PROMPT = Filter the records down to the lines that hold the word "https", and copy each of those lines.

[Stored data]
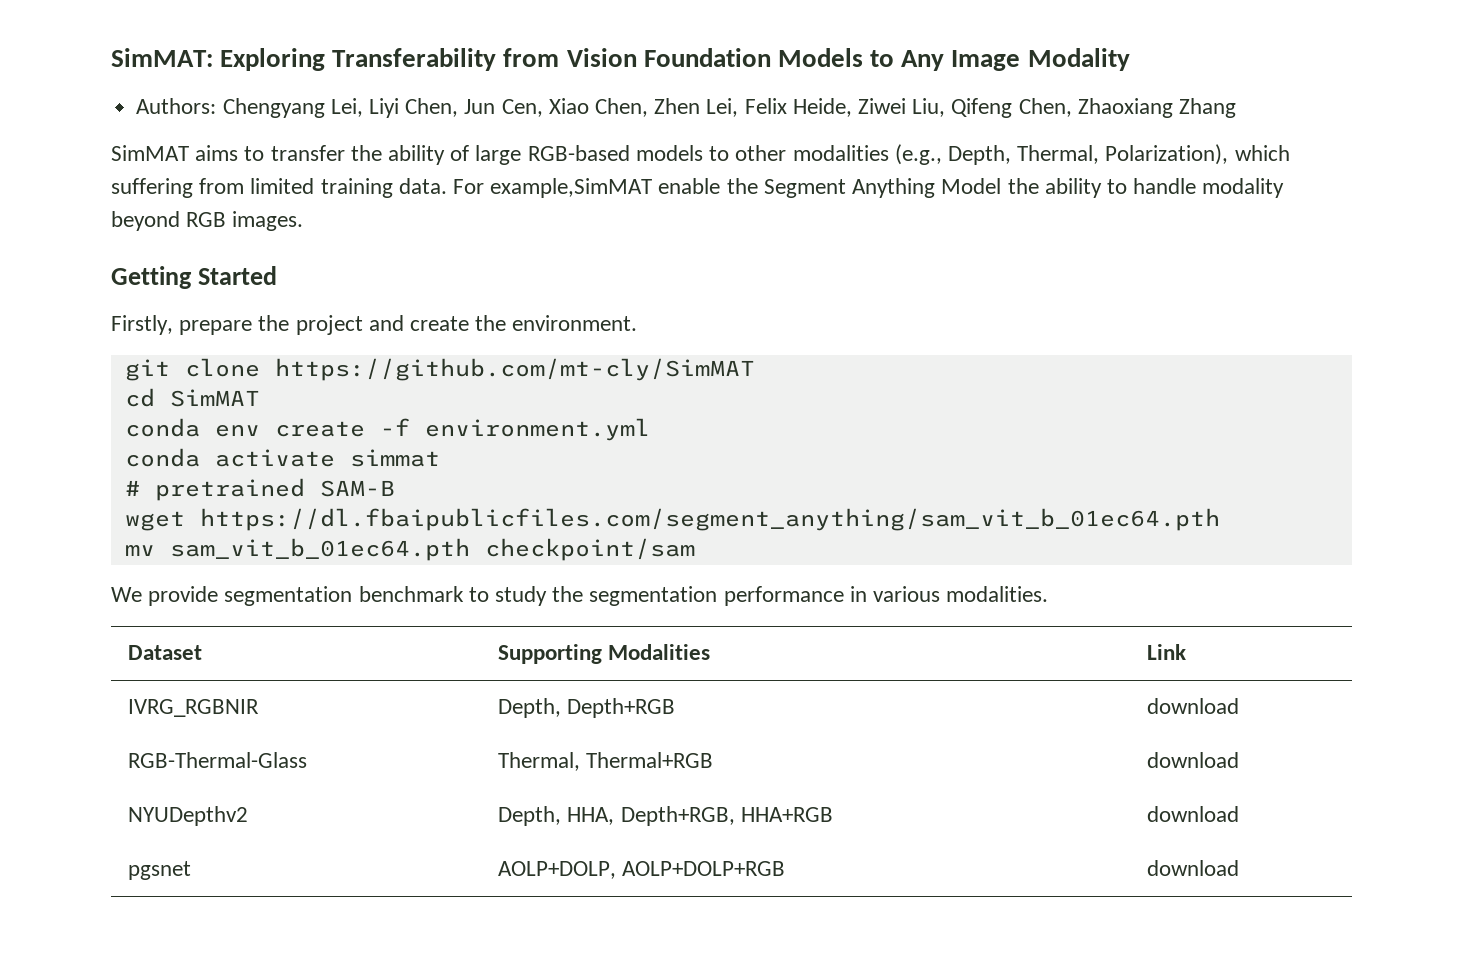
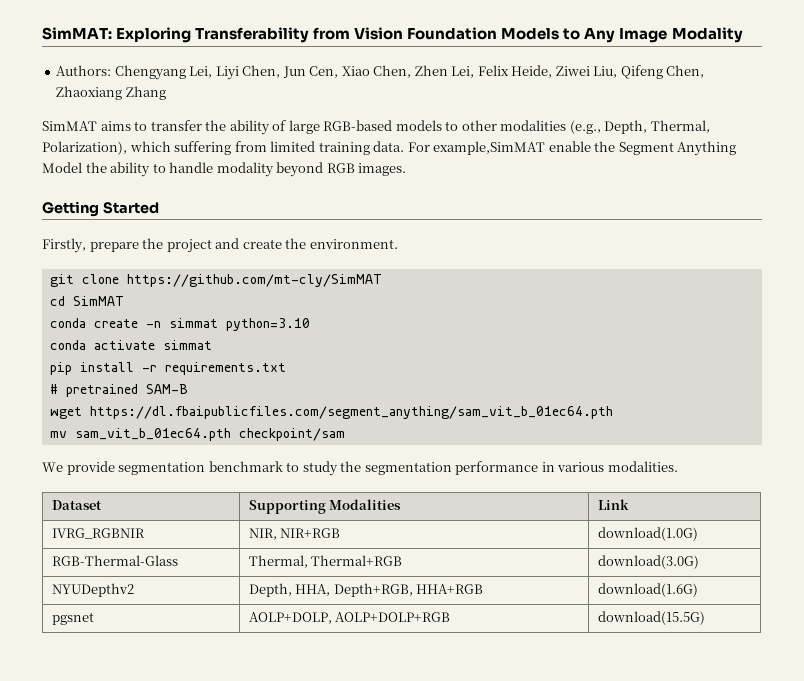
- conda env create -f environment.yml
+ conda create -n simmat python=3.10
+ pip install -r requirements.txt
- IVRG_RGBNIR | Depth, Depth+RGB | download
+ IVRG_RGBNIR | NIR, NIR+RGB | download(1.0G)
- RGB-Thermal-Glass | Thermal, Thermal+RGB | download
+ RGB-Thermal-Glass | Thermal, Thermal+RGB | download(3.0G)
- NYUDepthv2 | Depth, HHA, Depth+RGB, HHA+RGB | download
+ NYUDepthv2 | Depth, HHA, Depth+RGB, HHA+RGB | download(1.6G)
- pgsnet | AOLP+DOLP, AOLP+DOLP+RGB | download
+ pgsnet | AOLP+DOLP, AOLP+DOLP+RGB | download(15.5G)

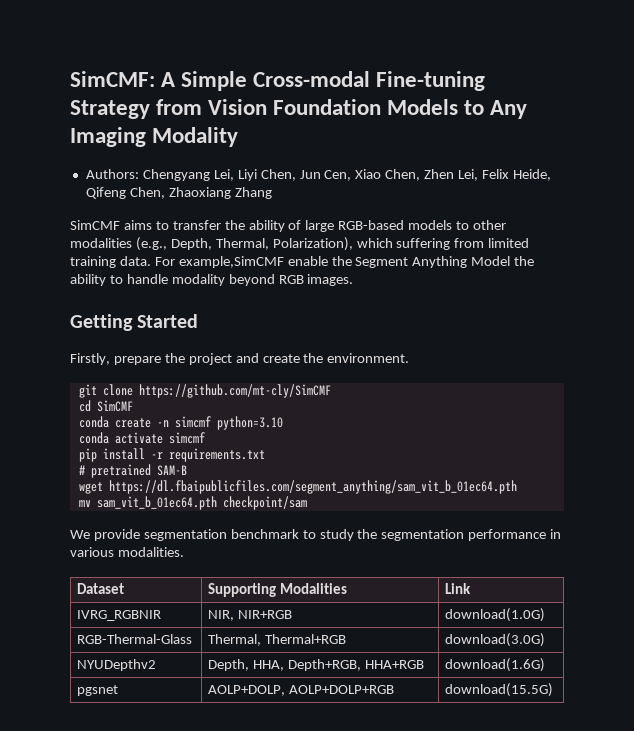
- SimMAT: Exploring Transferability from Vision Foundation Models to Any Image Modality
+ SimCMF: A Simple Cross-modal Fine-tuning Strategy from Vision Foundation Models to Any Imaging Modality
- Authors: Chengyang Lei, Liyi Chen, Jun Cen, Xiao Chen, Zhen Lei, Felix Heide, Ziwei Liu, Qifeng Chen, Zhaoxiang Zhang
+ Authors: Chengyang Lei, Liyi Chen, Jun Cen, Xiao Chen, Zhen Lei, Felix Heide, Qifeng Chen, Zhaoxiang Zhang
- SimMAT aims to transfer the ability of large RGB-based models to other modalities (e.g., Depth, Thermal, Polarization), which suffering from limited training data.
+ SimCMF aims to transfer the ability of large RGB-based models to other modalities (e.g., Depth, Thermal, Polarization), which suffering from limited training data.
- For example,SimMAT enable the Segment Anything Model the ability to handle modality beyond RGB images.
+ For example,SimCMF enable the Segment Anything Model the ability to handle modality beyond RGB images.
- git clone https://github.com/mt-cly/SimMAT
+ git clone https://github.com/mt-cly/SimCMF
- cd SimMAT
+ cd SimCMF
- conda create -n simmat python=3.10
+ conda create -n simcmf python=3.10
- conda activate simmat
+ conda activate simcmf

RESPONSE =
- git clone https://github.com/mt-cly/SimMAT
+ git clone https://github.com/mt-cly/SimCMF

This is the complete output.